An embodiment of the present invention relates to a masking sound adjustment method and a masking sound adjustment device for adjusting a masking sound for masking a conversation sound.
Patent Literature 1 discloses a masking sound generation device that generates a masking sound for masking a conversation sound.
Patent Literature 2 discloses a masking sound data generation device that adjusts a volume of a masking sound based on different rules for each of two or more frequency bands.
The masking sound is preferably low in a volume so as not to cause discomfort or annoyance to a user. However, when the volume of the masking sound decreases, a masking effect decreases.
Accordingly, an object of an embodiment of the present invention is to provide a masking sound adjustment method and a masking sound adjustment device that reduce a volume of a masking sound while exerting a masking effect.
A masking sound adjustment method according to one aspect of the present invention includes: obtaining, in each of a plurality of frequency bands, a volume adjustment amount of a masking sound with respect to a volume of a conversation sound to be masked, based on a threshold value corresponding to a target word intelligibility of the conversation sound to be masked; and adjusting a volume of the masking sound in each of the plurality of frequency bands, based on the volume adjustment amount.
Alternatively, a masking sound adjustment method according to one aspect of the present invention includes: acquiring a masking sound and an auxiliary content sound for assisting the masking sound; outputting the masking sound without outputting masking sounds having frequencies lower than a first frequency and higher than a second frequency; and outputting the auxiliary content sound including auxiliary content sounds having frequencies lower than the first frequency and higher than the second frequency.
According to the embodiment of the present invention, it is possible to reduce the volume of masking sound while exerting the masking effect.
The masking sound output device 1 outputs a masking sound for masking a conversation sound from the speaker 14. The masking sound output device 1 adjusts the masking sound such that the masking sound does not give discomfort or annoyance to the user and exerts a masking effect.

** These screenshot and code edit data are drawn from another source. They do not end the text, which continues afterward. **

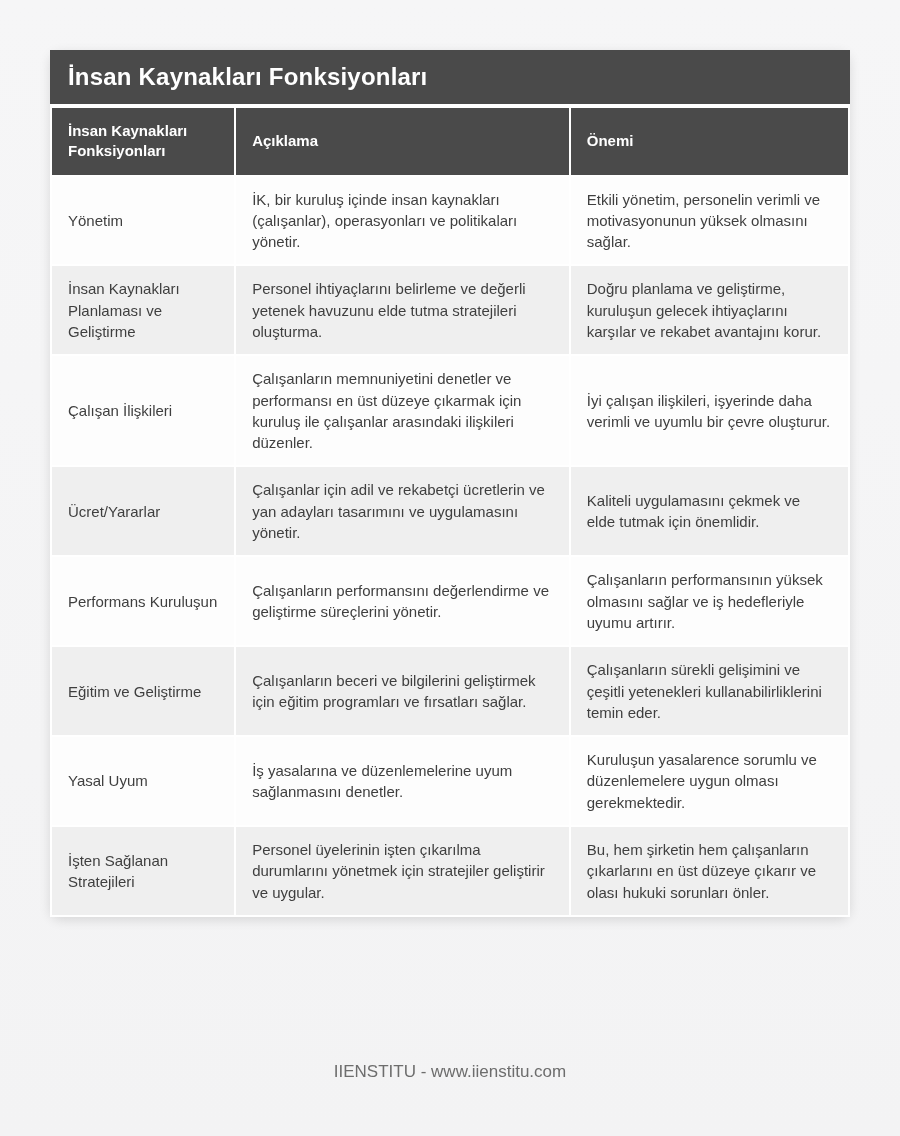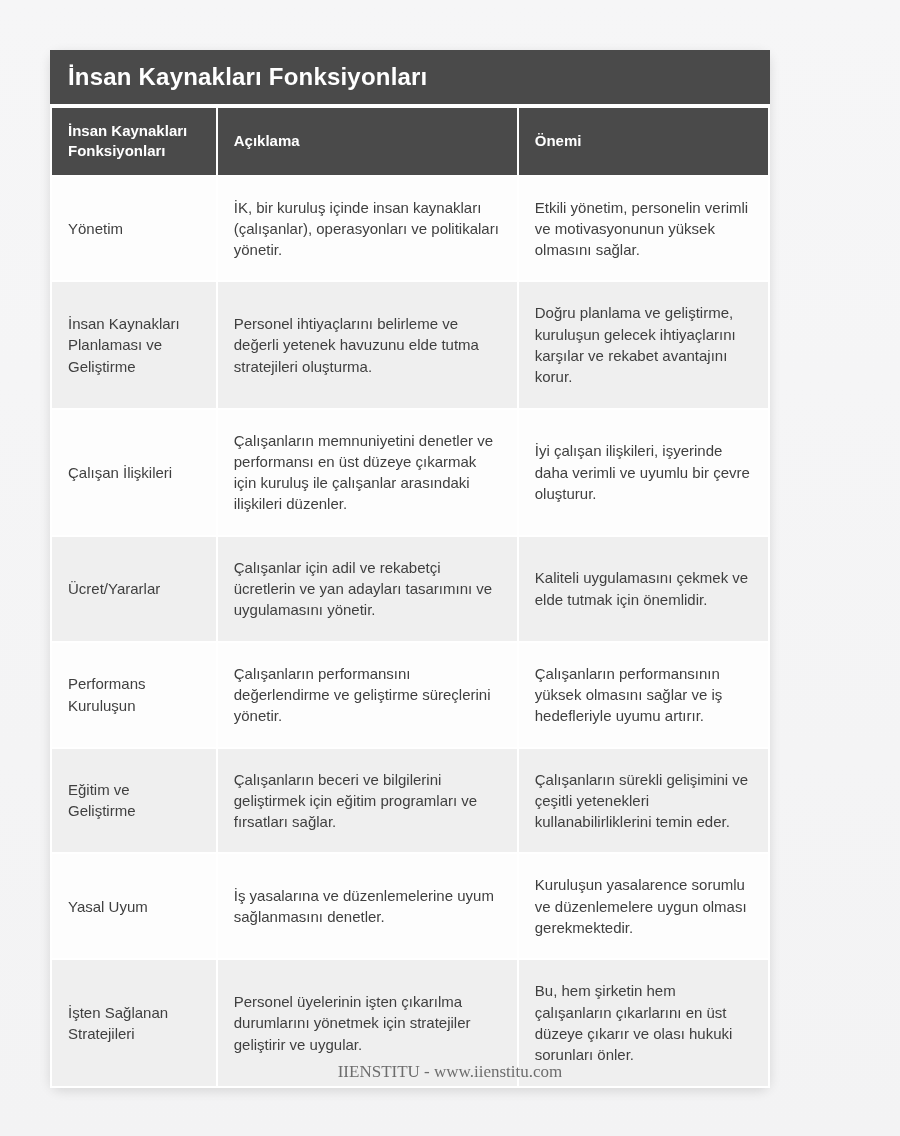--- a/index.html
+++ b/index.html
@@ -13,7 +13,7 @@
   .table-card {
     position: absolute;
     left: 50px; top: 50px;
-    width: 720px;
+    width: 800px;
     background: #ffffff;
     box-shadow: 0 3px 12px rgba(0,0,0,0.12);
     border-radius: 11px;

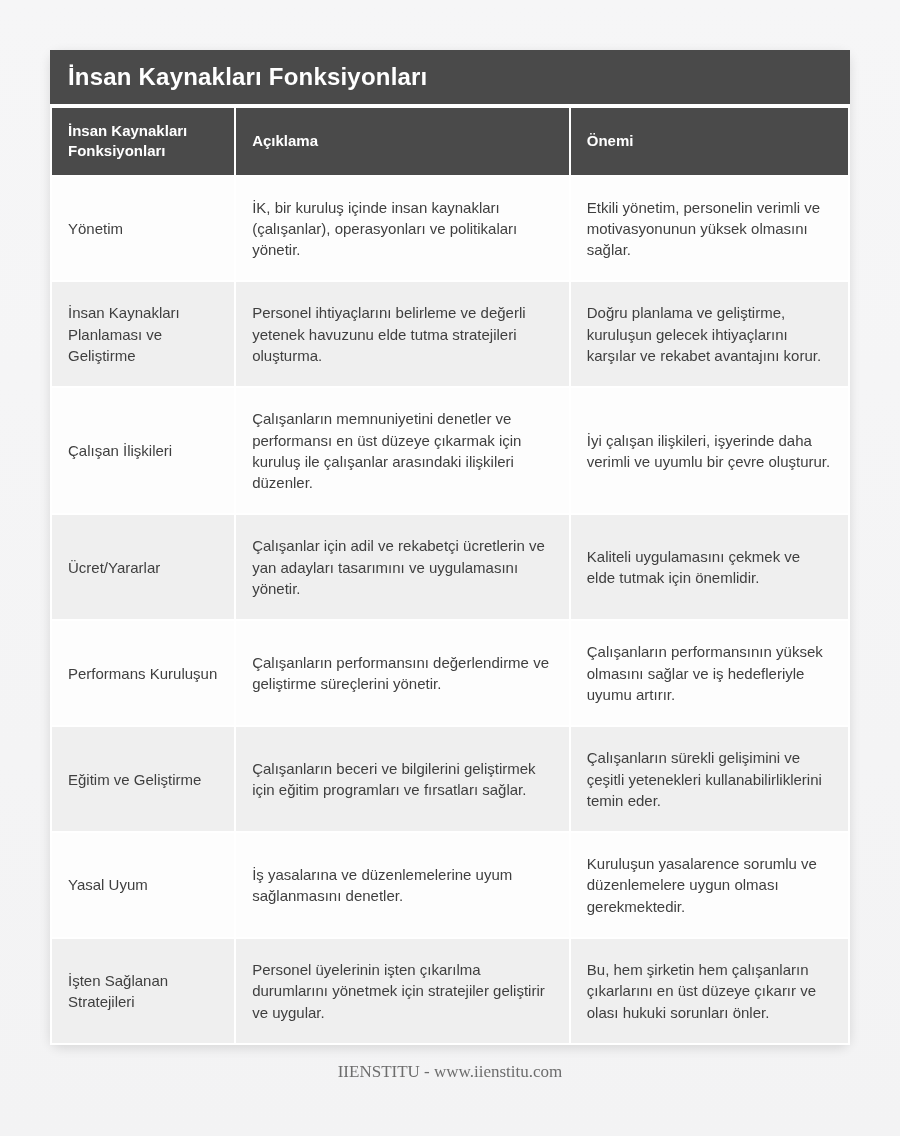--- a/index.html
+++ b/index.html
@@ -52,7 +52,7 @@
     font-size: 15px;
     color: #3f3f3f;
     line-height: 1.42;
-    padding: 20px 16px;
+    padding: 12px 16px;
     vertical-align: middle;
   }
   tbody tr:nth-child(odd) td  { background: #fdfdfd; }

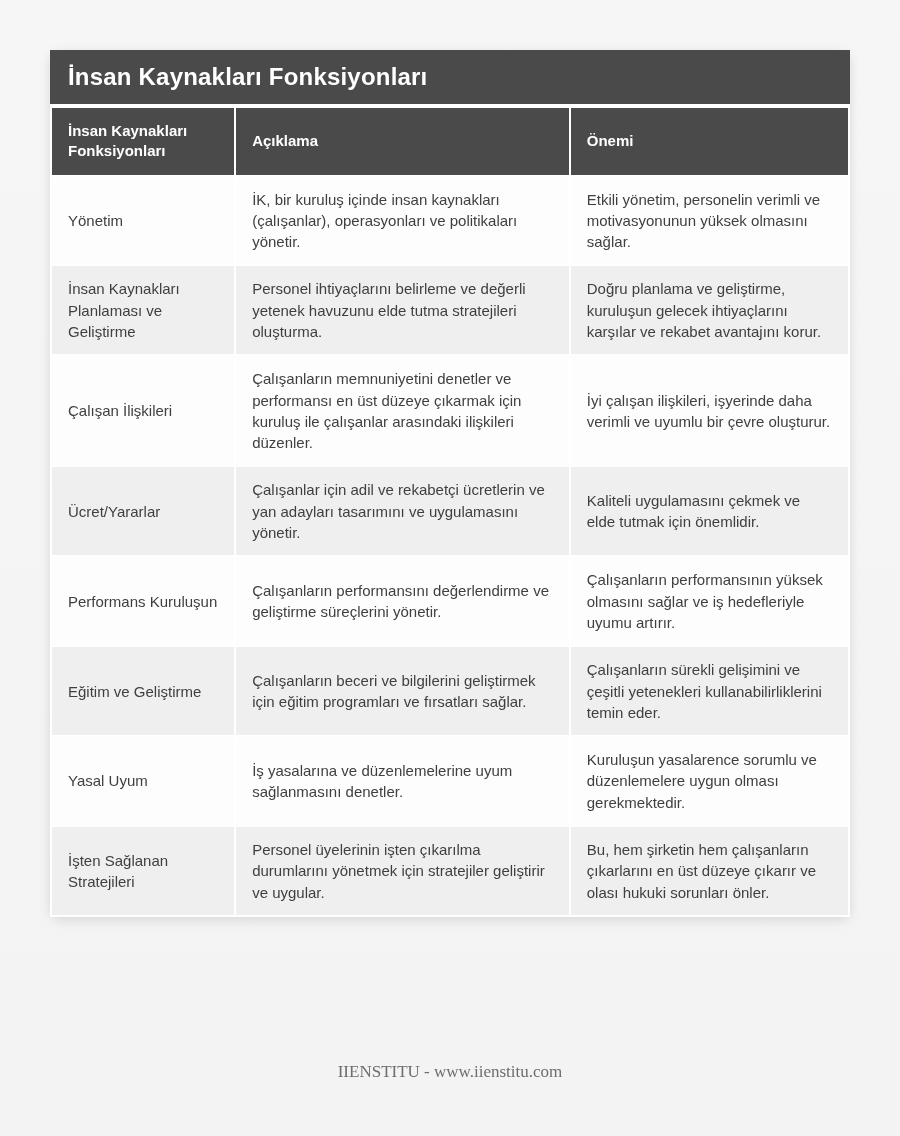--- a/index.html
+++ b/index.html
@@ -64,7 +64,6 @@
     text-align: center;
     color: #6d6d6d;
     font-size: 17px;
-    font-family: Liberation Serif, serif;
   }
 </style>
 </head>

The processor 11 reads a program from the flash memory 12 serving as a storage medium, and temporarily stores the program in the RAM 13, thereby performing various operations. The program includes a masking sound adjustment program 121. The flash memory 12 stores a program for operating the processor 11 such as firmware. In addition, the flash memory 12 stores sound data of a masking sound. The masking sound is, for example, a noise sound. The masking sound may be any sound as long as the masking sound inhibits hearing of the conversation sound. For example, the masking sound may be a disturbance sound for disturbing the hearing of the conversation sound. The disturbance sound is, for example, a conversation sound (a sound having no lexical meaning) obtained by processing the voice of any speaker and whose content cannot be understood.

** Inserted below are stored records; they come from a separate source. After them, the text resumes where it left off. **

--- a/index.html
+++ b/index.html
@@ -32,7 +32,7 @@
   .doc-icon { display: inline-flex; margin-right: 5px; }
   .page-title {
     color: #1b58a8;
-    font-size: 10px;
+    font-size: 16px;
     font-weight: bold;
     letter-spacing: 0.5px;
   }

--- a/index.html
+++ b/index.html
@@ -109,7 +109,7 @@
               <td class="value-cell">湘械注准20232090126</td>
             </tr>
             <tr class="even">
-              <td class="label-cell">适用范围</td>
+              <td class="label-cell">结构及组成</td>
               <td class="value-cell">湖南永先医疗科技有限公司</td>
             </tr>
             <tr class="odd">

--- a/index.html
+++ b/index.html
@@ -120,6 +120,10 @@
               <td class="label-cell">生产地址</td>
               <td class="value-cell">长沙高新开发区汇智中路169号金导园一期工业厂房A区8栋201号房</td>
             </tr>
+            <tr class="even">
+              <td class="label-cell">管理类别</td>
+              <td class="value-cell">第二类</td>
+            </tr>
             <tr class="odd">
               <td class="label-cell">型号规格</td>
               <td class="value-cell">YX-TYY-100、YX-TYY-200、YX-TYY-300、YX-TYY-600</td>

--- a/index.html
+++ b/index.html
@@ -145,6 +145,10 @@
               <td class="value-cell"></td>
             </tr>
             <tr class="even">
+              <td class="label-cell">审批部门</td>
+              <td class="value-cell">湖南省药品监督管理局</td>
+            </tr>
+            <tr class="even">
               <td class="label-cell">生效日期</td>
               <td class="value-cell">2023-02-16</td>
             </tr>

The program read by the processor 11 does not need to be stored in the flash memory 12 in an own device. For example, the program may be stored in a storage medium of an external device such as a server. In this case, the processor 11 may read the program from the server to the RAM 13 each time and execute the program. In addition, the masking sound does not need to be stored in the flash memory 12. The masking sound may be downloaded from an external device such as a server each time.
The microphone 15 receives the conversation sound. The processor 11 adjusts the volume of the masking sound based on the volume of the conversation sound received by the microphone 15. The voice received by the microphone 15 includes various types of background noise and the like in addition to the voice of a speaker.
The volume acquisition unit 101 acquires the conversation sound by the microphone 15. The volume adjustment amount calculation unit 102 calculates the volume of the acquired conversation sound. The volume adjustment unit 103 reads a masking sound from the flash memory 12 and adjusts the volume of the masking sound.
Thereafter, the volume acquisition unit 101 acquires the volume of each of the extracted frequency bands (S13). Then, the volume adjustment amount calculation unit 102 calculates a volume adjustment amount of the masking sound in each of the four frequency bands (S14). The volume adjustment amount calculation unit 102 calculates the volume adjustment amount such that, in each frequency band, a difference between the volume (dB) of the conversation sound and the volume (dB) of the masking sound, that is, a signal to noise ratio (SNR), which is a volume ratio of the conversation sound to the masking sound, is equal to or less than a threshold value based on a target word intelligibility. Since the background noise is also a type of noise, the SNR is expressed by SNR=Signal (volume of the conversation sound)−Noise (volume of the masking sound+volume of the background noise), in which the conversation sound is Signal and the masking sound and the background noise are Noise.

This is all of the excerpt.